◆ TASK OBJECTIVE:
Taking the line with "html: <div>开发策略</div> ->" as the first, copy every line through the end of the records below exactly. Do not include pictures.

(Code change snippets)
[Start of section]
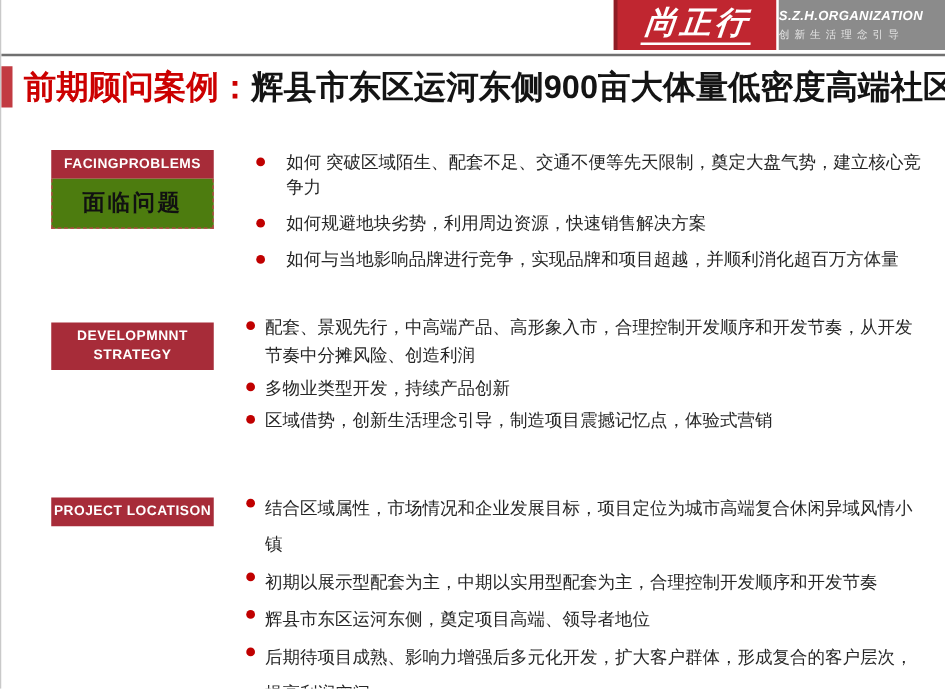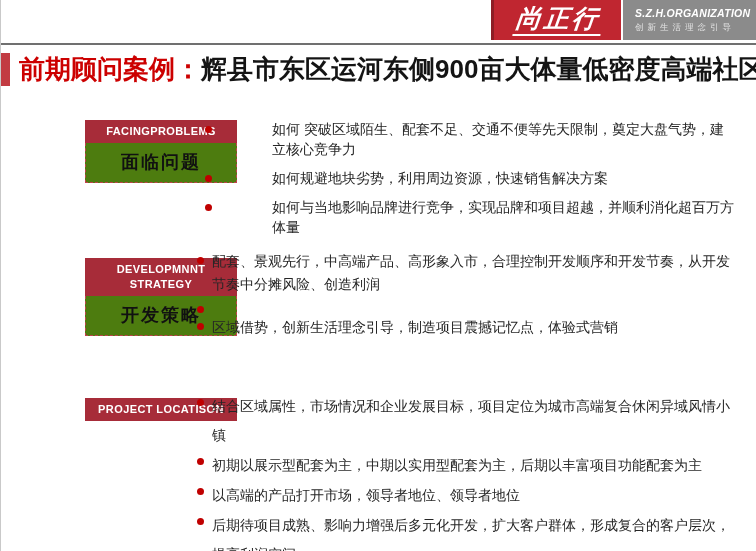"S.Z.H.ORGANIZATION" .logo-gray { padding-left: 12px -> 0 }
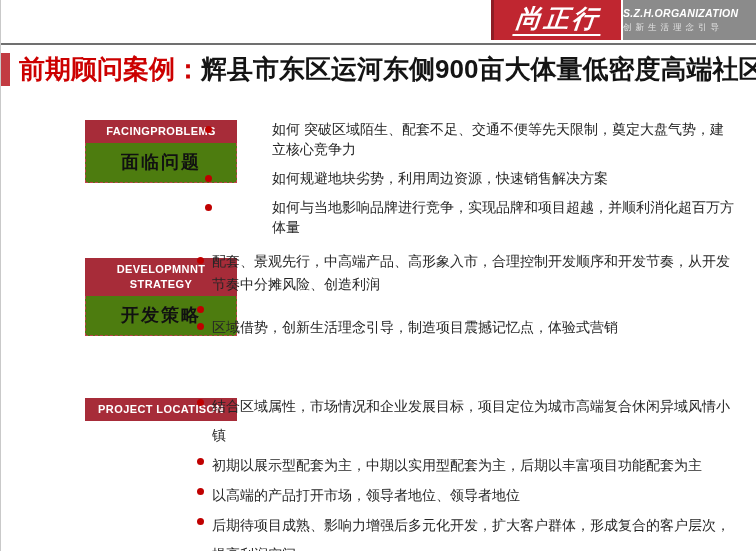"FACINGPROBLEMS" .sec-label { margin-left: 44px -> none; width: 152px -> 130px }
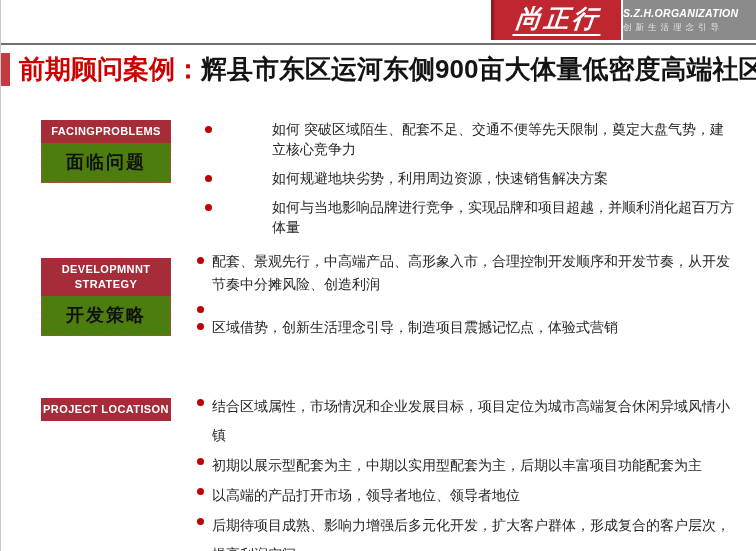"如何 突破区域陌生、配套不足、交通不便等先天限制，奠定大盘气势，建立核心竞争力" #bullets-1 li { gap: 43px -> none }
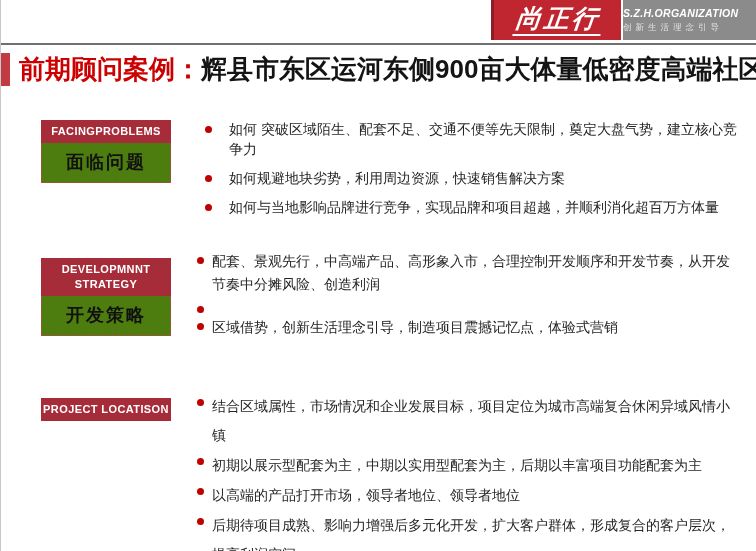"开发策略" div.zh { html: <div>开发策略</div> -> none }
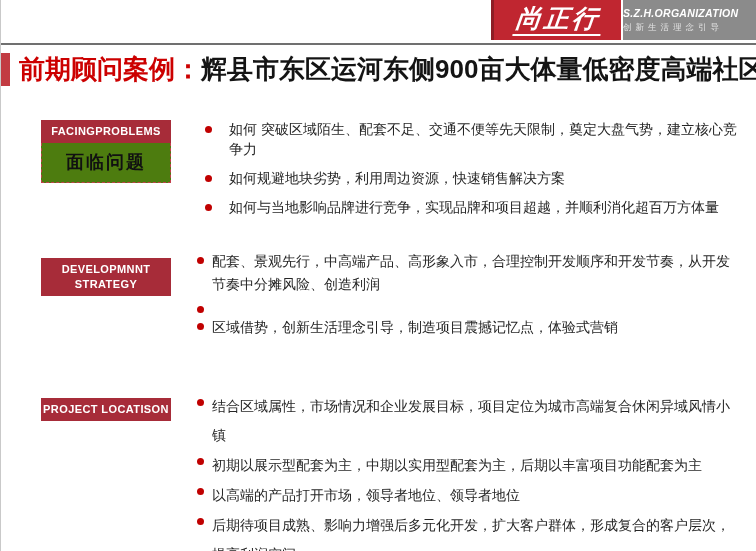"多物业类型开发，持续产品创新" span.btxt { html: none -> <span>多物业类型开发，持续产品创新</span> }
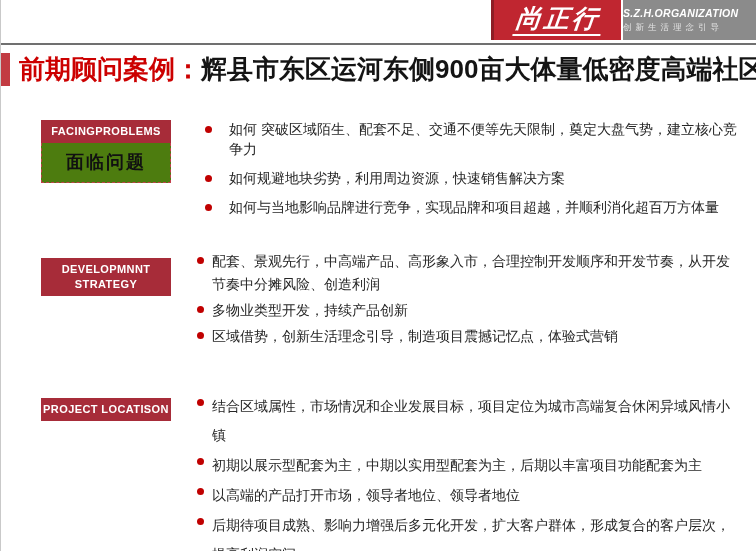"初期以展示型配套为主，中期以实用型配套为主，后期以丰富项目功能配套为主" span.btxt { text: 后期以丰富项目功能配套为主 -> 合理控制开发顺序和开发节奏 }
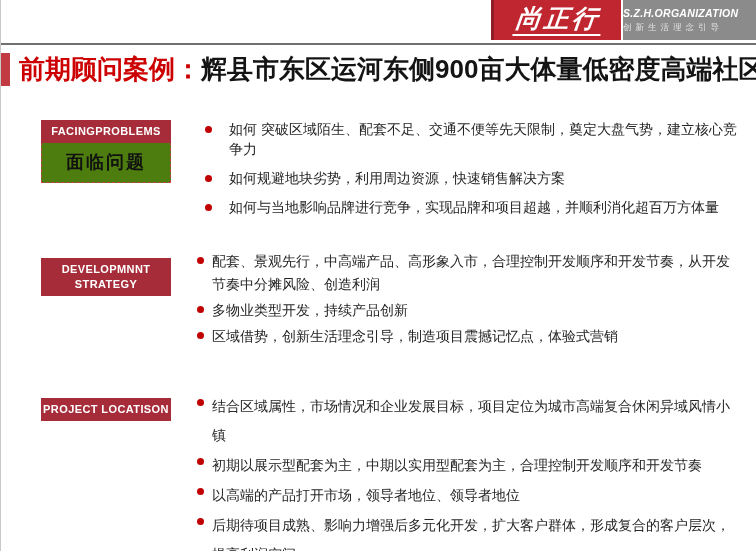"以高端的产品打开市场，领导者地位、领导者地位" span.btxt { text: 以高端的产品打开市场，领导者地位 -> 辉县市东区运河东侧，奠定项目高端 }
[End of section]
◆ EXERCISE RESULT:
"开发策略" div.zh { html: <div>开发策略</div> -> none }
"多物业类型开发，持续产品创新" span.btxt { html: none -> <span>多物业类型开发，持续产品创新</span> }
"初期以展示型配套为主，中期以实用型配套为主，后期以丰富项目功能配套为主" span.btxt { text: 后期以丰富项目功能配套为主 -> 合理控制开发顺序和开发节奏 }
"以高端的产品打开市场，领导者地位、领导者地位" span.btxt { text: 以高端的产品打开市场，领导者地位 -> 辉县市东区运河东侧，奠定项目高端 }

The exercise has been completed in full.